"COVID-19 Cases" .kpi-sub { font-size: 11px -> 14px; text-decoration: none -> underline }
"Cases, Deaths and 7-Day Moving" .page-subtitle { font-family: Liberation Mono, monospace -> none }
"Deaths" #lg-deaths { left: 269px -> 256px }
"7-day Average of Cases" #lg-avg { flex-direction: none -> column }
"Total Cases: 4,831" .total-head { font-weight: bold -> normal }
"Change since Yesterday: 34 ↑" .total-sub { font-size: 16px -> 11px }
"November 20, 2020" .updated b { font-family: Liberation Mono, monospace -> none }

==

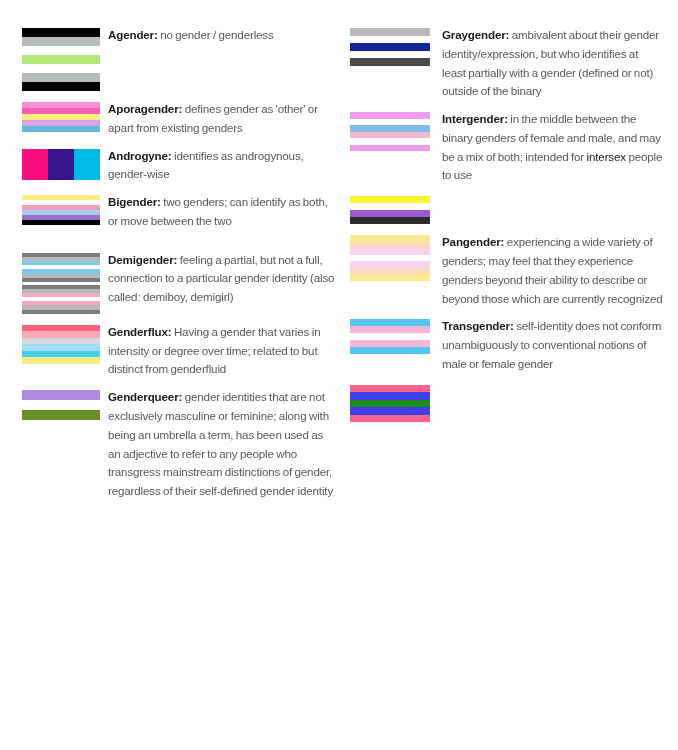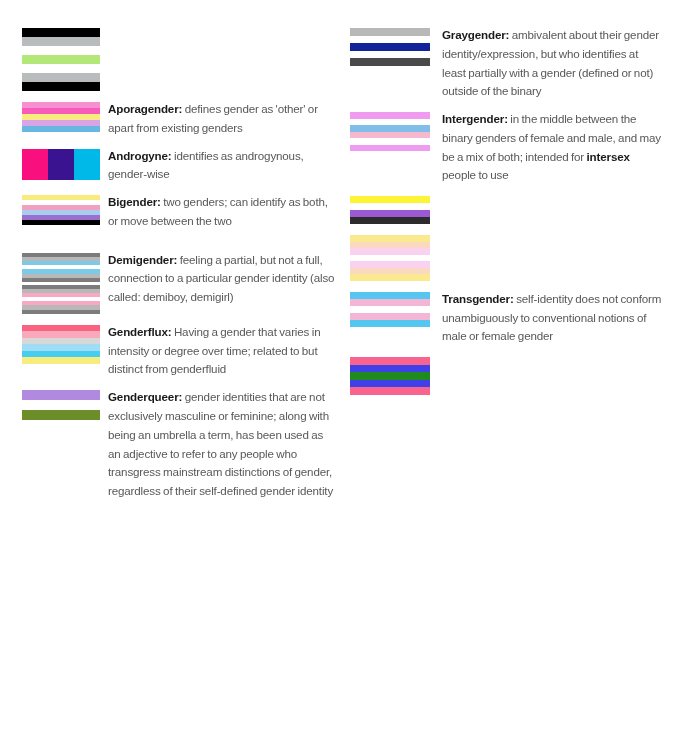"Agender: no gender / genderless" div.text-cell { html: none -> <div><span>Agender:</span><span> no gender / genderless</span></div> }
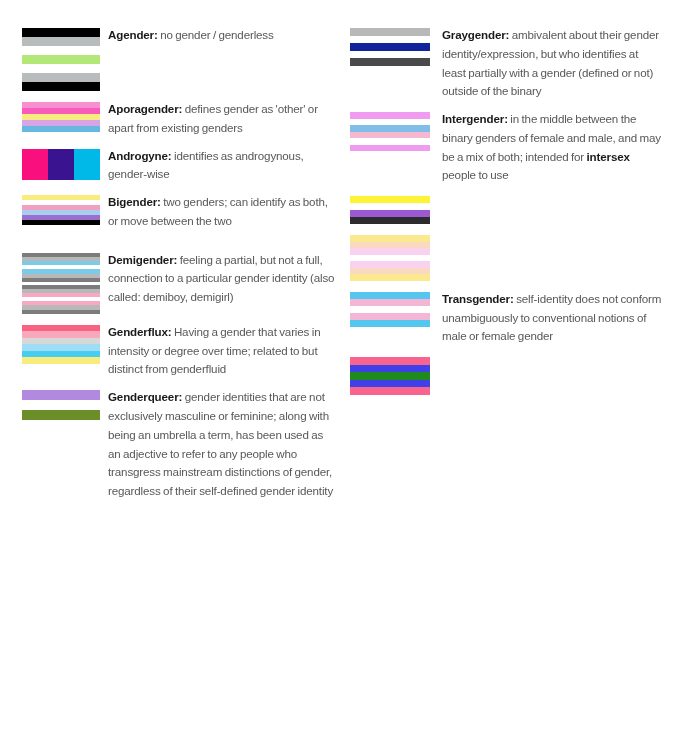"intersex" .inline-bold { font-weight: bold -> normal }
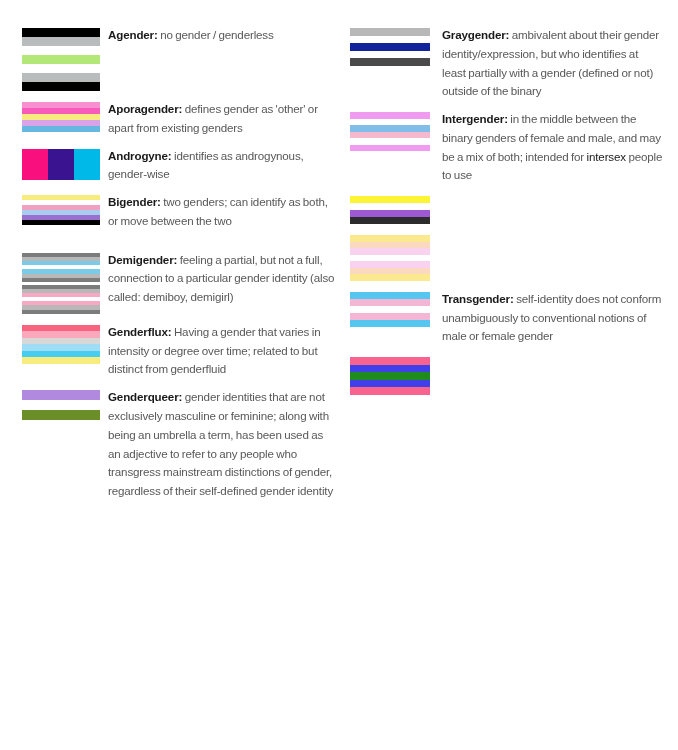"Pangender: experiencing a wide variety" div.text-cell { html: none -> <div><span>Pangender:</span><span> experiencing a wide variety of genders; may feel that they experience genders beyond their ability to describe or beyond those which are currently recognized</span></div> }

--

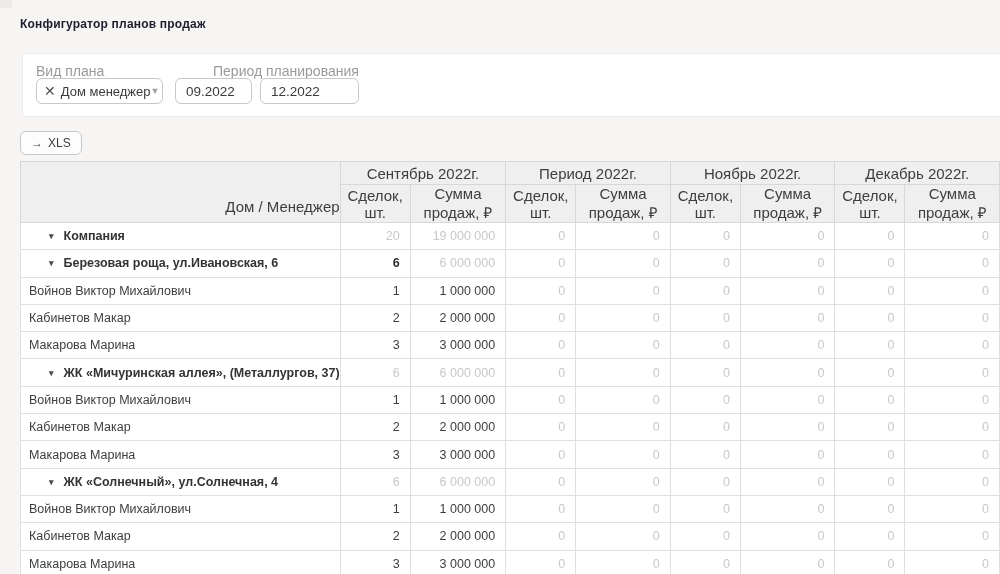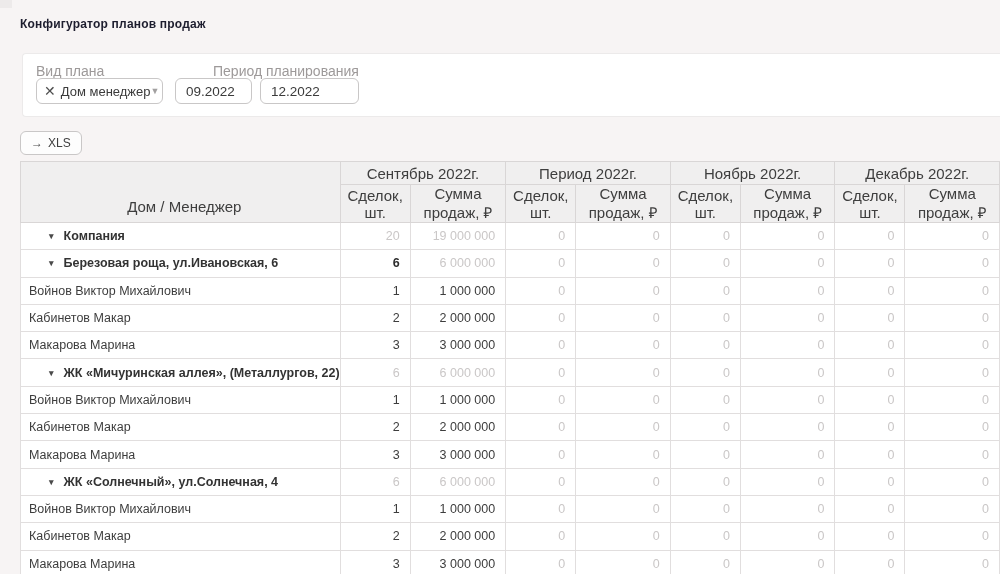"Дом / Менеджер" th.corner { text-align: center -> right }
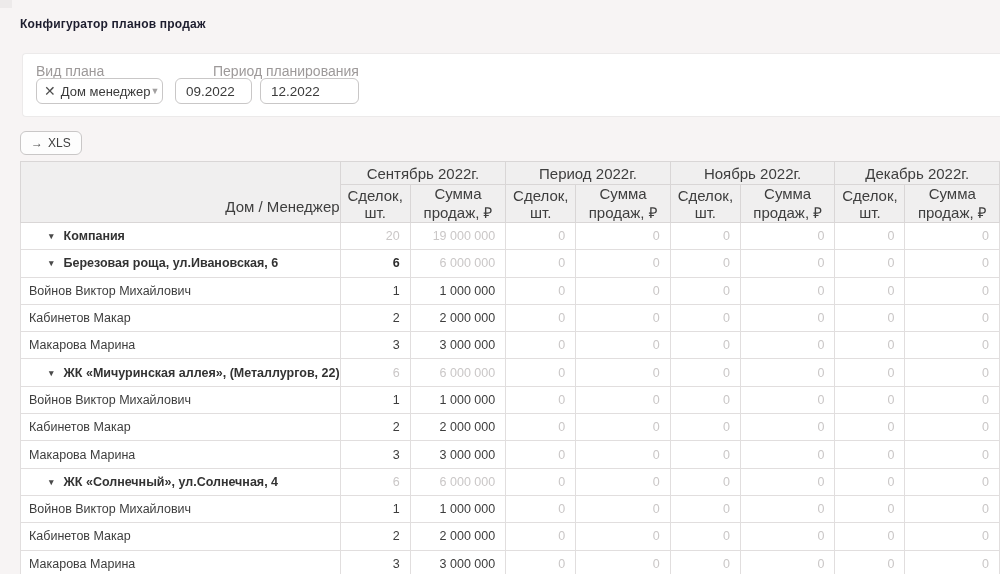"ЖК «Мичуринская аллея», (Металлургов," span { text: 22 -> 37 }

> **PROBLEM TO WORK ON**:
The answer is each line in which the word "Deaths" occurs, copied from the material above.

> **REPLY TO THE TASK**:
"Cases, Deaths and 7-Day Moving" .page-subtitle { font-family: Liberation Mono, monospace -> none }
"Deaths" #lg-deaths { left: 269px -> 256px }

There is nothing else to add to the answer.